The Fresh Loaf

A Community of Amateur Bakers and Artisan Bread Enthusiasts.

Hi from Beijing

RSI's picture
RSI

Hi from Beijing

Hi, another lurker here. I've been following this forum now for a few months, since I started baking really, and learned a lot. Joining this nice, kind community hopefully will extend that experience even further.

After four years here in Beijing I'm seriously fed up with bad bread (or very expensive). Being from the Netherlands, I just longed for a nice whole wheat loaf. Since all ingredients are easy to find, just not the final product, I decided to learn how to do it myself. I found Laurel's Kitchen Bread Book on discount here, and liked the idea of 100% whole wheat. I tried the Loaf for Learning several weeks, with mediocre but slowly improving success. Hearing so many good things about BBA and Hamelman here, I got those for my birthday last month. So I should be settled bookwise for a long time to come (which is a pity since I'm a massive bibliophile). Read trough BBA already and really enjoyed it (switching from the Laurel's Loaf of learning to Reinhart's Pain the Campagne as my learning loaf), will throw in some study of Hamelman soon.

I'm having a great time, and the idea of being able to supply my family with a healthy, tasty loaf the further I get, really keeps me going.

-Ruud

bakingbadly's picture
bakingbadly

Welcome, Ruud!

Likewise, good bread is difficult to find where I live (Cambodia) so I took up baking. It has been over a year since I started and now I intend to open my own bakery! 

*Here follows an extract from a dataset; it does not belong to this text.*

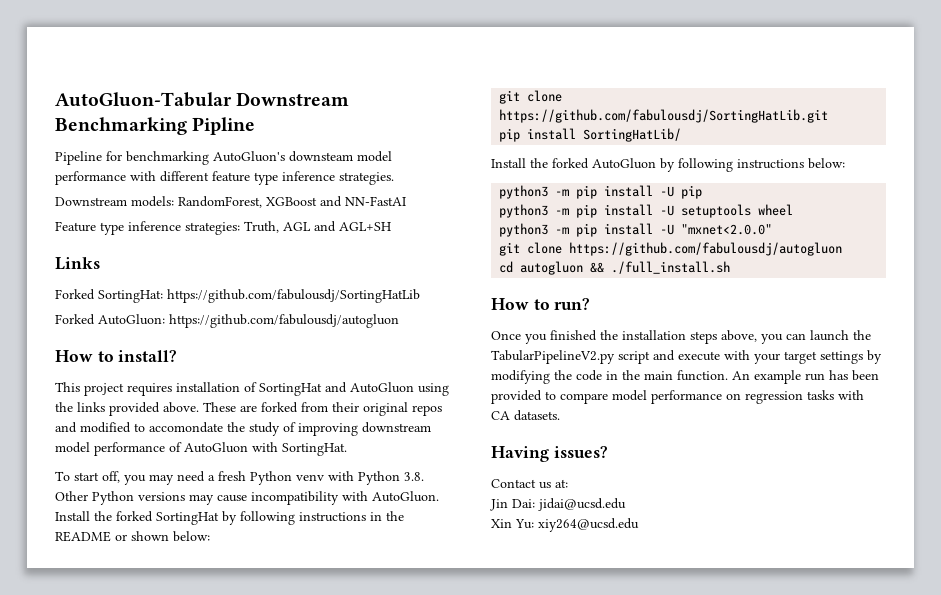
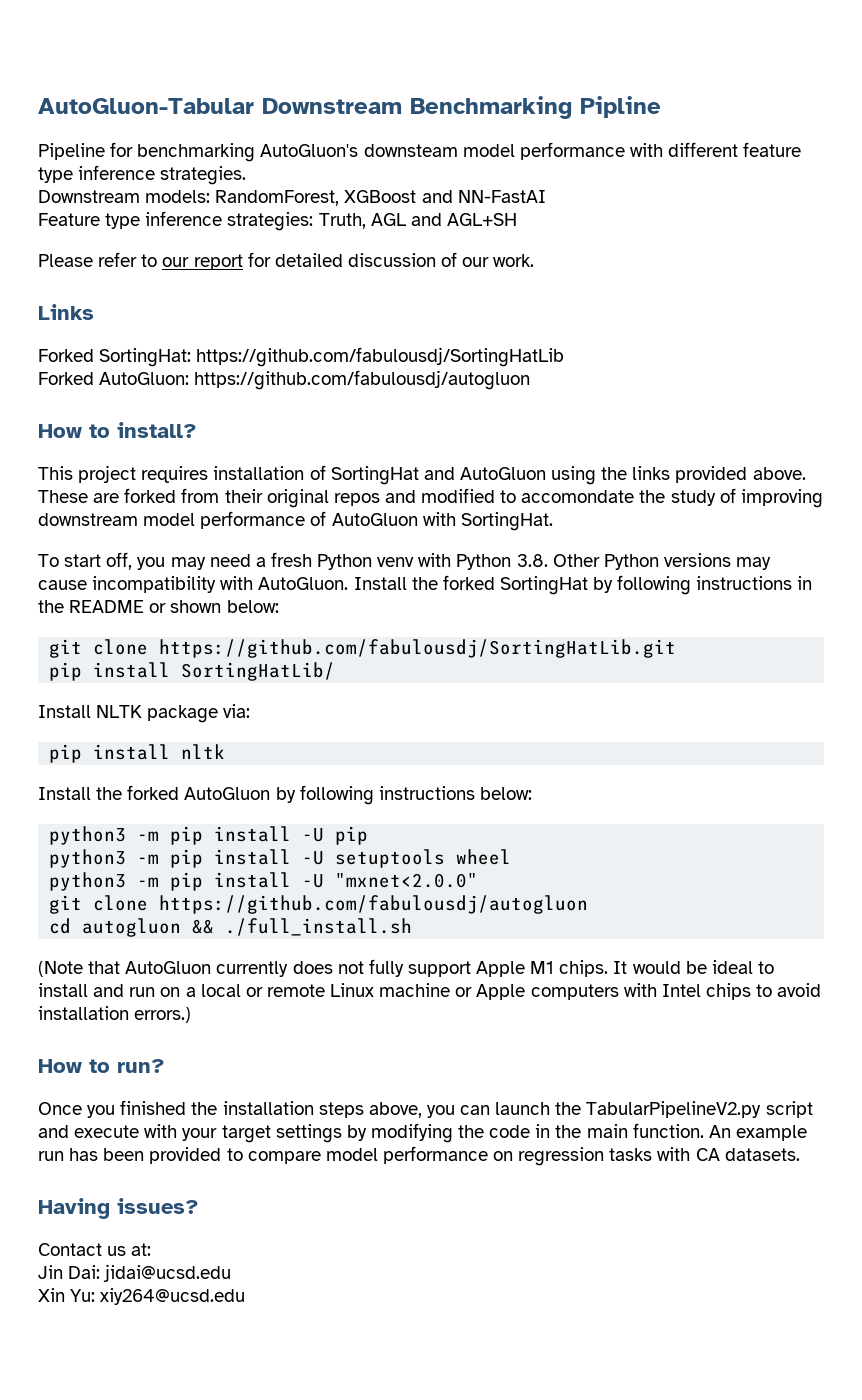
(391, 226) none -> [38,252,535,270] // Please refer to our report for detailed discussion of our work.
(682, 135) none -> [38,704,251,723] [49,744,226,763] // Install NLTK package via: // pip install nltk
(731, 267) none -> [38,959,774,977] [38,983,822,1000] [38,1006,192,1023] // (Note that AutoGluon currently does not fully support Apple M1 chips. It would be ideal to install and run on a local or remote Linux machine or Apple computers with Intel chips to avoid installation errors.)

Stay diligent and keep baking. I'm sure you'll be baking world class breads in no time.

Zita

RSI's picture
RSI

Yeah, quite several people already jokingly said I should open a bakery. Who knows what the future will bring. Let's first get something reproducible and nice for myself...

Thanks for your encouragements!

yy's picture
yy

Nice to meet you, Ruud

Where in Beijing do you buy your ingredients? I went to a decent restaurant supply store for pans and baking molds in the Fengtai district, but I wouldn't know where to start looking for high quality flours.

RSI's picture
RSI

Nice to meet you too.

I know the shop you are talking about, I've been there several times myself too. That was a happy find indeed, certainly since it is not too far from where I live!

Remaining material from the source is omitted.